# EXERCISE PROMPT
What is needed is an exact transcription of every entry below, with the pictures left out.
GIVEN ENTRIES Start Marker
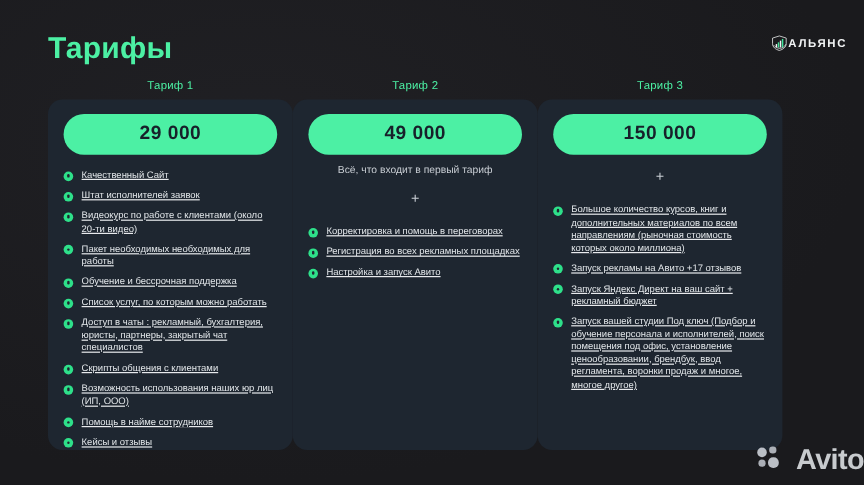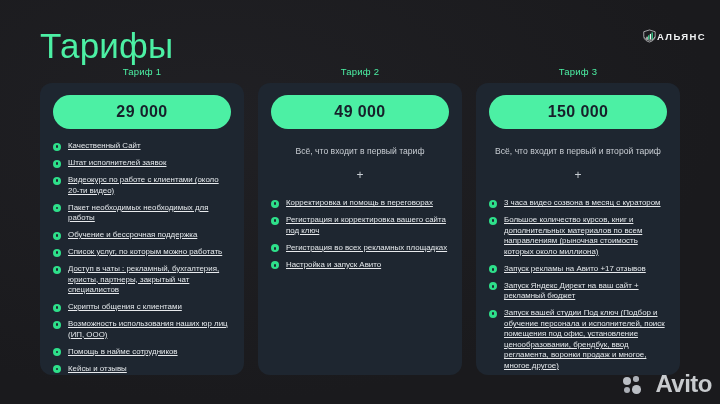"Тарифы" .page-title { font-size: 35px -> 25px; font-weight: normal -> bold }
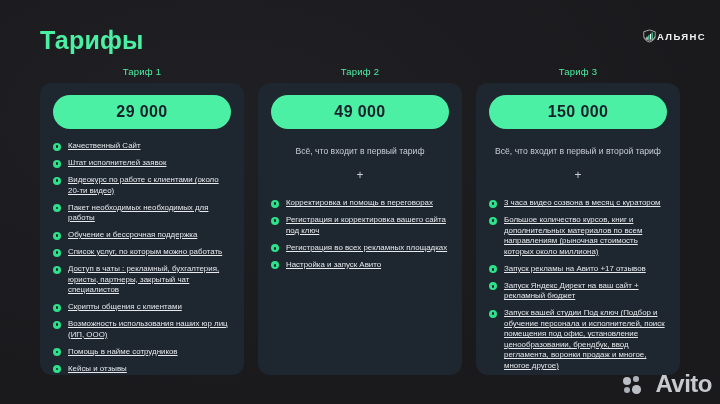"Тариф 1" .cards { gap: 14px -> none }
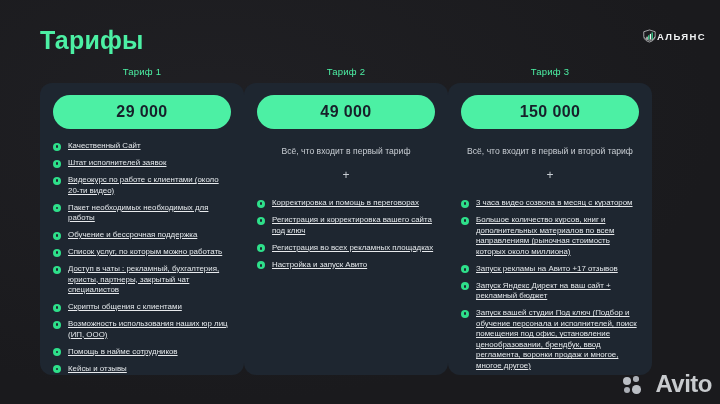"Всё, что входит в первый" .includes { margin-top: 17px -> 7px }
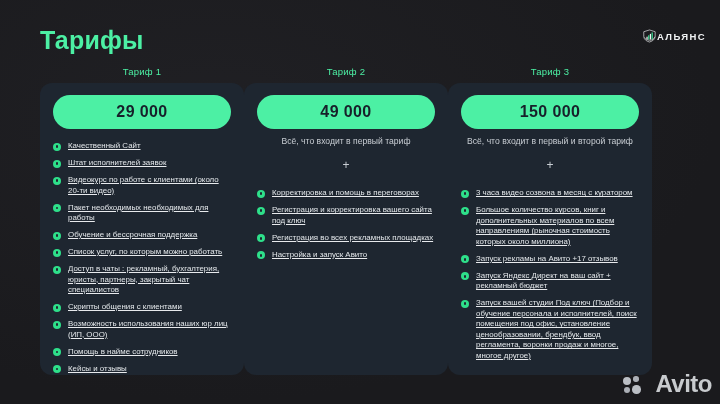"Всё, что входит в первый и" div.includes { html: <div>Всё, что входит в первый и второй тариф</div> -> none }
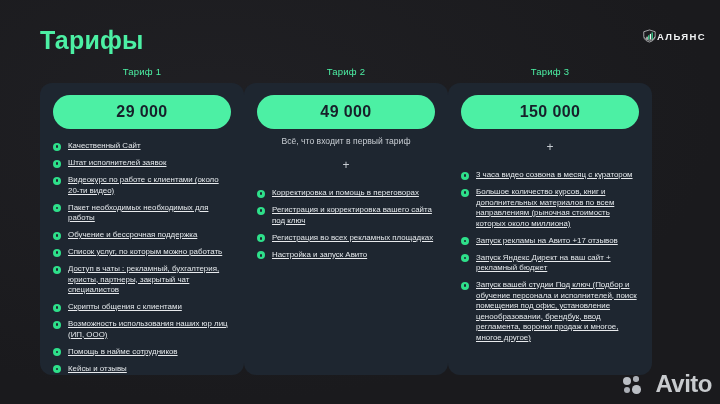"3 часа видео созвона в" li { html: <li> <span></span> <span>3 часа видео созвона в месяц с куратором</span> </li> -> none }
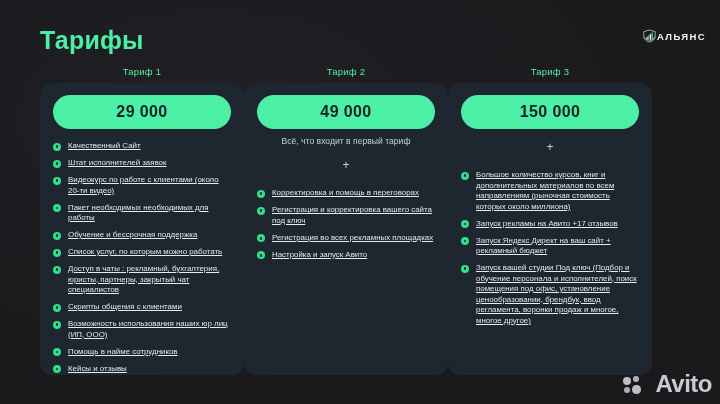"Регистрация и корректировка вашего сайта" li { html: <li> <span></span> <span>Регистрация и корректировка вашего сайта под ключ</span> </li> -> none }
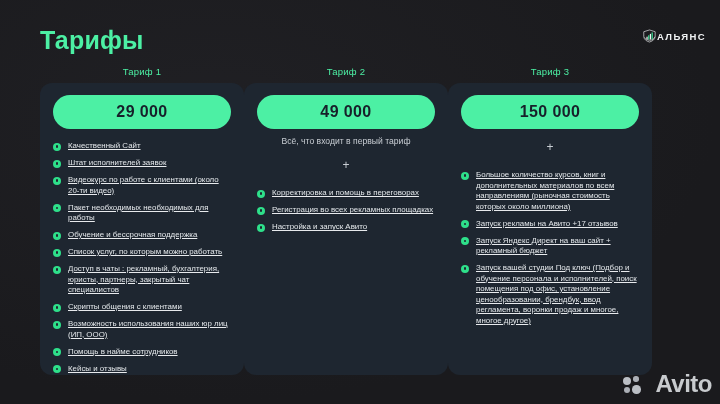"Avito" .watermark { align-items: flex-end -> flex-start; right: 8px -> 0 }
GIVEN ENTRIES End Marker
# SOLUTION FOR THIS TASK
"Тарифы" .page-title { font-size: 35px -> 25px; font-weight: normal -> bold }
"Тариф 1" .cards { gap: 14px -> none }
"Всё, что входит в первый" .includes { margin-top: 17px -> 7px }
"Всё, что входит в первый и" div.includes { html: <div>Всё, что входит в первый и второй тариф</div> -> none }
"3 часа видео созвона в" li { html: <li> <span></span> <span>3 часа видео созвона в месяц с куратором</span> </li> -> none }
"Регистрация и корректировка вашего сайта" li { html: <li> <span></span> <span>Регистрация и корректировка вашего сайта под ключ</span> </li> -> none }
"Avito" .watermark { align-items: flex-end -> flex-start; right: 8px -> 0 }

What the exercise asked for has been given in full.